*Supplied data*:
++++

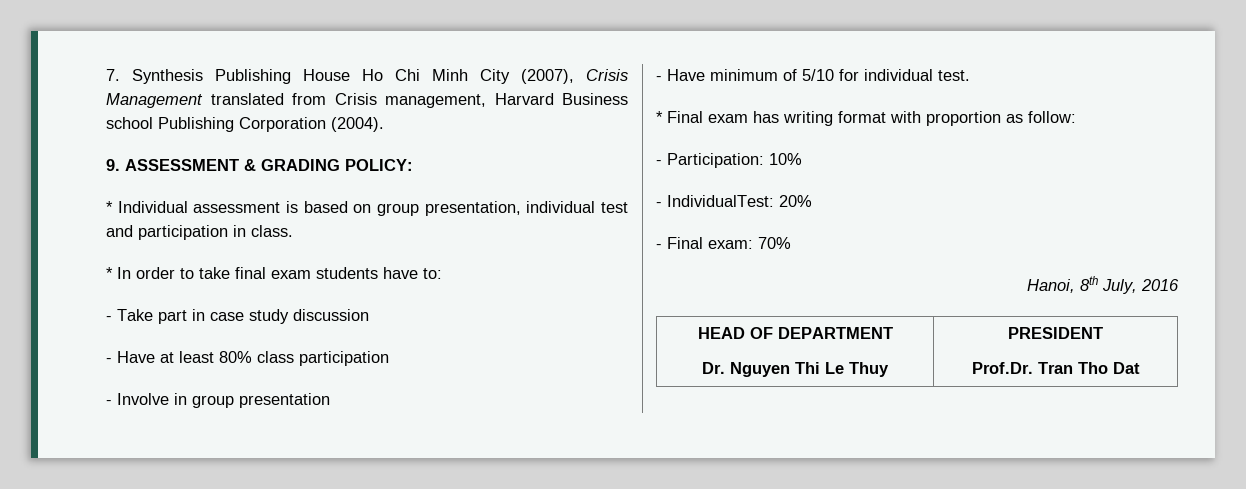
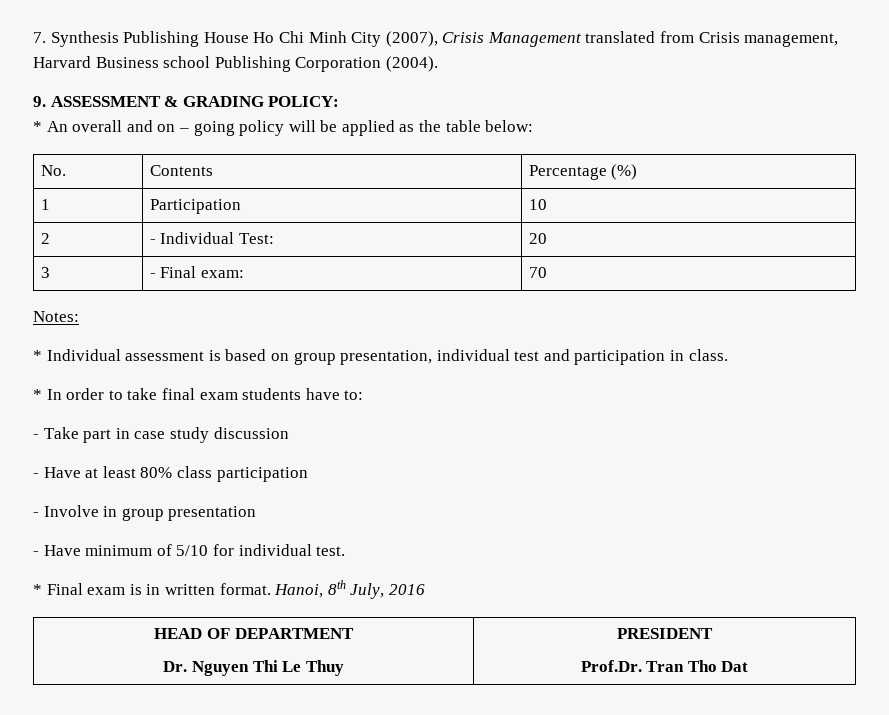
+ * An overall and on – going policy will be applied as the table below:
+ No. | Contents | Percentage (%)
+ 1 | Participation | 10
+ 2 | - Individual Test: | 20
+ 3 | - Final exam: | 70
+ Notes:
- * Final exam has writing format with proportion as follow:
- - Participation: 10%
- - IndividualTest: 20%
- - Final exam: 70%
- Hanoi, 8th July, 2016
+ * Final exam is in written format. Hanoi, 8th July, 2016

++++

*The problem*:
Go through the listing above and copy each line in which the string "July" is found.

*Solution to this problem*:
- Hanoi, 8th July, 2016
+ * Final exam is in written format. Hanoi, 8th July, 2016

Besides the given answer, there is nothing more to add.